Capitalism the enemy
Your real enemy is the present system, which produces commodities to sell on the market with a view to profit. Have you ever sat down and thought about what sort of a society it is in which thousands of old workers face the prospect of dying from hypothermia next winter because they cannot afford to buy fuel? Last winter and the winter before that tens of thousand of workers perished in the cold; the market could not see them because it is blind to those without the money to attract its attention. It is sickening, is it not, that economic experts are worrying about how to cut coal production while members our own class are too poor to switch heater?

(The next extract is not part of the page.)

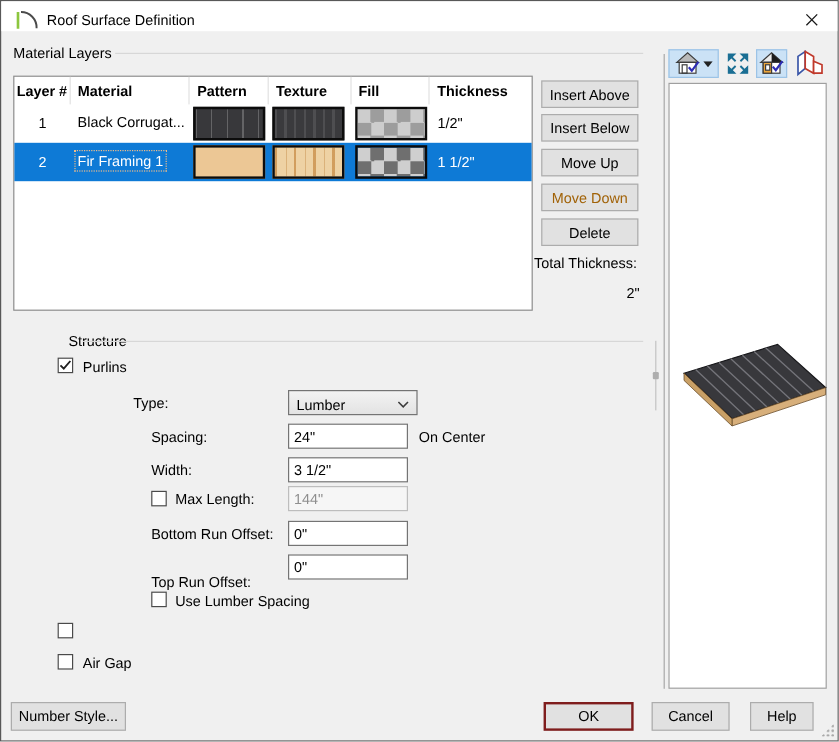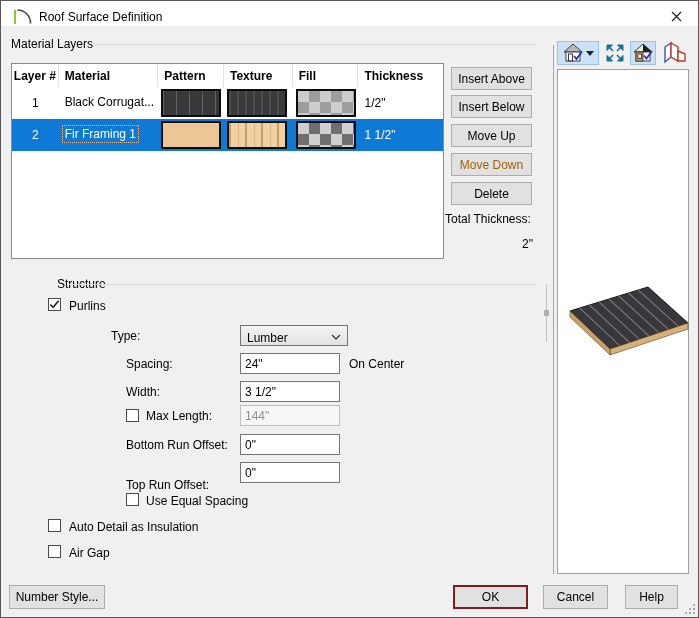"Use Equal Spacing" span.cb-label { text: Equal -> Lumber }
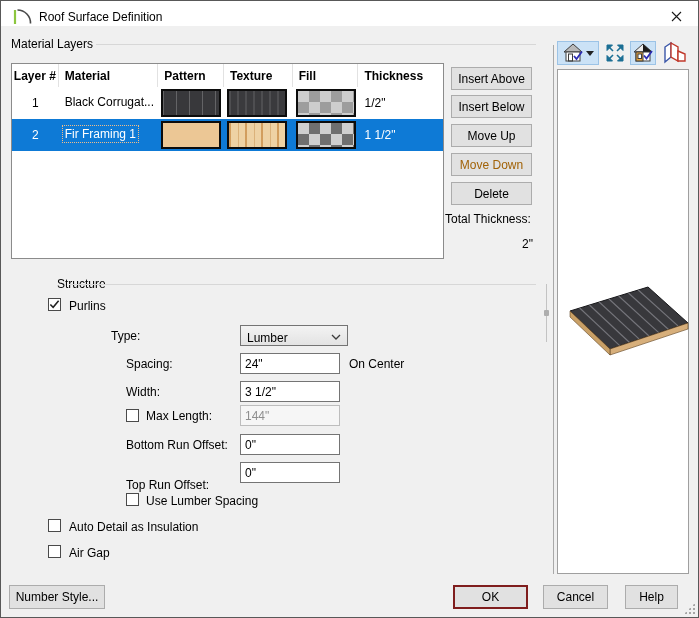"Auto Detail as Insulation" span.cb-label { html: <span>Auto Detail as Insulation</span> -> none }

Capitalism, with its hideous contradiction of mass poverty amid the potential for plenty, is your real enemy. It persecutes you at every level, advertising itself as a world of plenty and then rewarding the wealth producers with deprivation. For too long workers have suffered under this rotten set-up, when the means are at hand to create a society of production for need in which we can all give according to in abilities and take according to our self-determined needs.
What can you do?
Socialism is more than simply a great idea; it is an obtainable alternative to the chaos of the system which puts profit before use. So, what can you do about achieving it? Well, you’ve made a start by reading this letter. If you like what it says, why not pass it on to your friends, workmates and relatives? If you agree with the socialist outlook, so might they. If you want to know more, go along to your local branch and discuss the case for socialism. The Socialist Party is very active throughout the country and we can assure you of a warm reception. If you want more socialist literature, please contact our Head Office.
At the time of writing it is not certain how the miners’ strike will end. Of one thing you and all other workers can be sure: when capital and wage labour are in open conflict, the Socialist Party takes the side of the robbed against the robbers. For it is only through the conscious solidarity of workers, that the system of legalised robbery will be compelled to make way for the reign of united humanity.